Middle School (12-14 years old)
In Montessori education, we see the transition from childhood to adolescence as the birth of the social individual. Elementary-age children are focused on “me.” Middle schoolers are deeply concerned with “me in society.” They constantly want to know what their peers think about them. This interest in everything social comes with a strong appetite for discovering the surrounding adult world. Early teens are curious, imaginative and ready to be inspired. They want to work with their hands, do real things, collaborate with their friends and feel that their actions are consequential. They are also eager to ask big questions: What is true and what is false? What is right and what is wrong? What is the meaning of life?

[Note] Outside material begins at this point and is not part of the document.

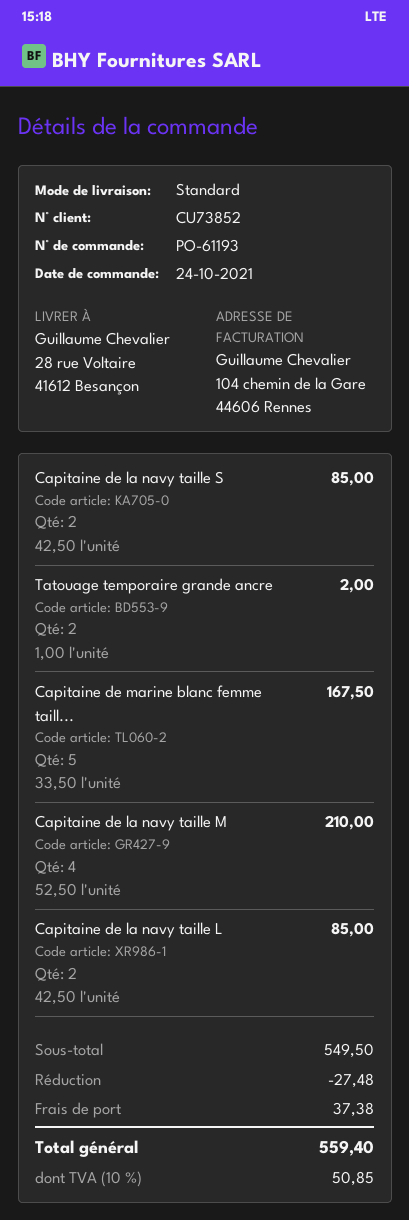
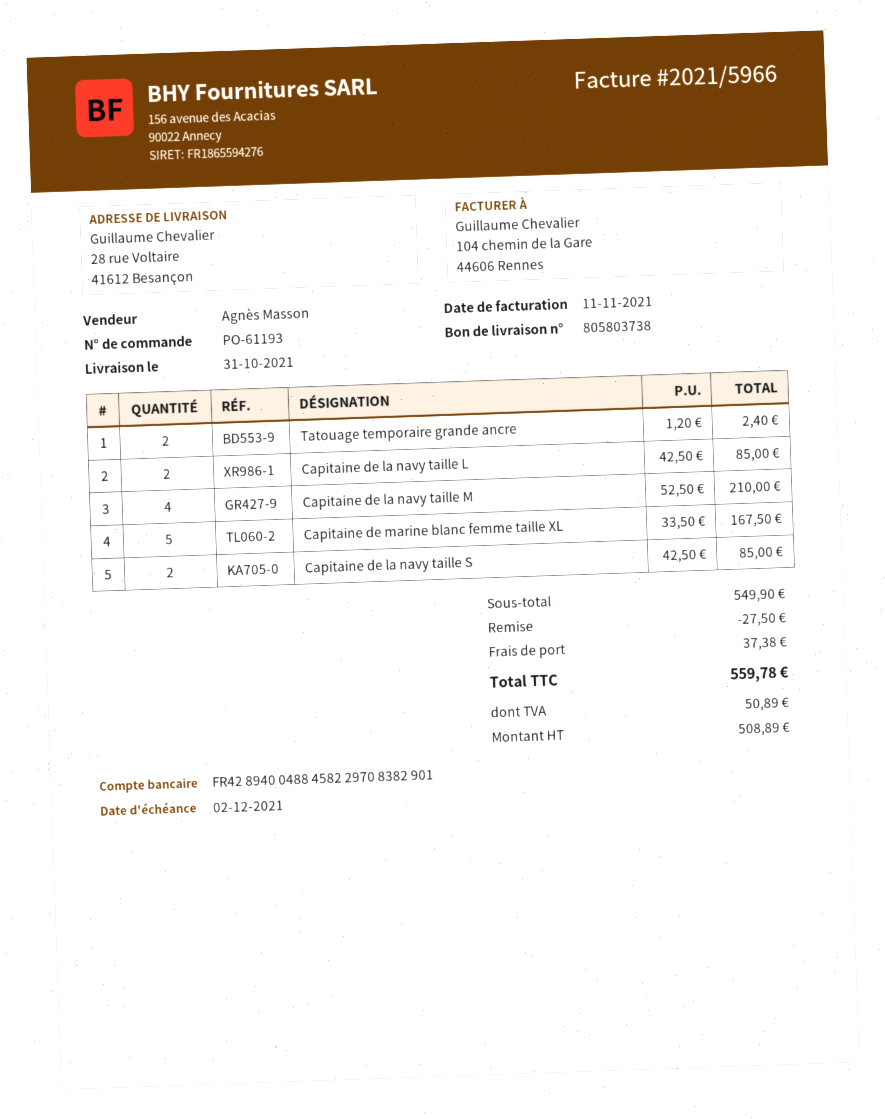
Tatouage temporaire grande ancre: 2 x 1.00 = 2.00 -> 2 x 1.20 = 2.40
subtotal: 549.50 -> 549.90
discount: 27.48 -> 27.50
tax: 50.85 -> 50.89
total: 559.40 -> 559.78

Obviously, we, the teachers, cannot answer these questions, but we can definitely provide the students with many opportunities to investigate them. We do it with project-based, hands-on and real-world learning that takes place both in and outside school. For example, the students help maintain a community garden, and they hang posters about the upcoming shows of the local theater. Open-ended seminars provide an intellectual depth to the practical work-study. With student-led activities, our young teens build a nurturing community. They manage daily tasks such as a lunch blessing, cleaning chores (there is no hired professional cleaning service at Roadstead), and weekly community meetings (in which all decisions are made by consensus). All these activities are great means for developing strong executive skills, something to which we give much educational attention. Academically, our students develop executive skills by learning, for example, how to schedule their work daily on Google Calendar. They also learn how to assess their work objectively with weekly self-assessments and six-week cycle grades.